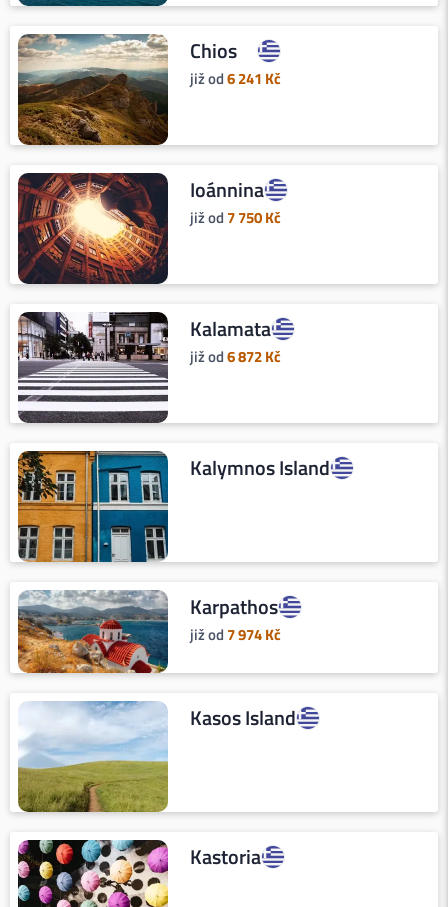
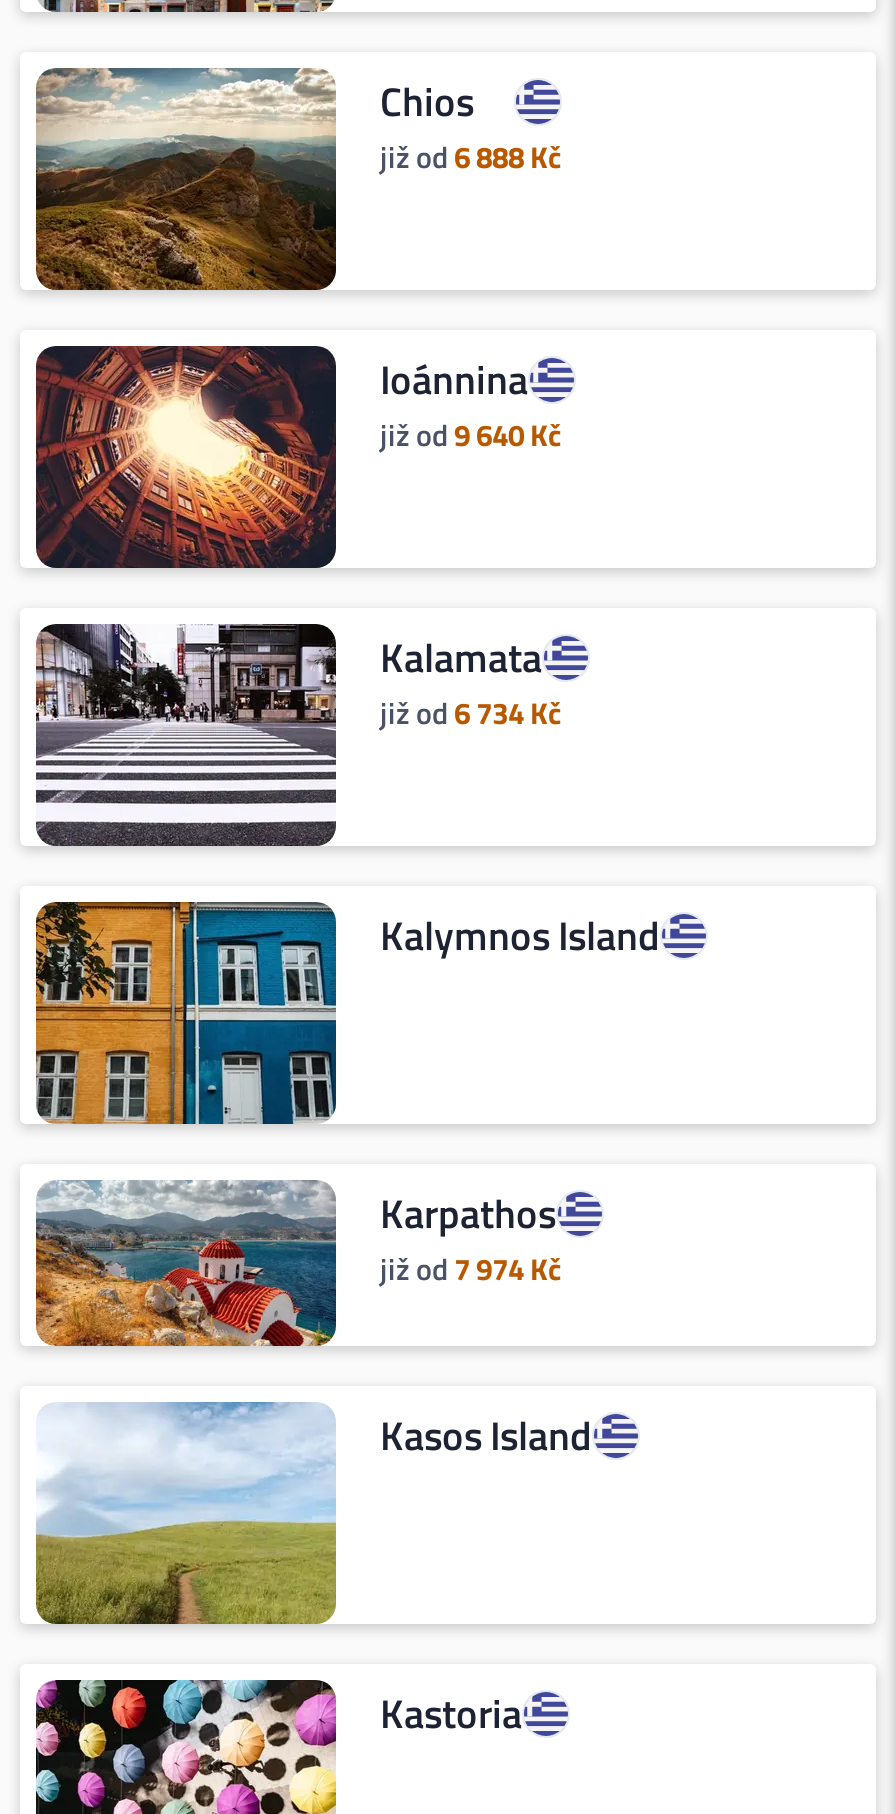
- již od 6 241 Kč
+ již od 6 888 Kč

- již od 7 750 Kč
+ již od 9 640 Kč

- již od 6 872 Kč
+ již od 6 734 Kč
_____
What you should do | Could every line above be set down exactly, with the pictures omitted?

Written solution |
- již od 6 241 Kč
+ již od 6 888 Kč

- již od 7 750 Kč
+ již od 9 640 Kč

- již od 6 872 Kč
+ již od 6 734 Kč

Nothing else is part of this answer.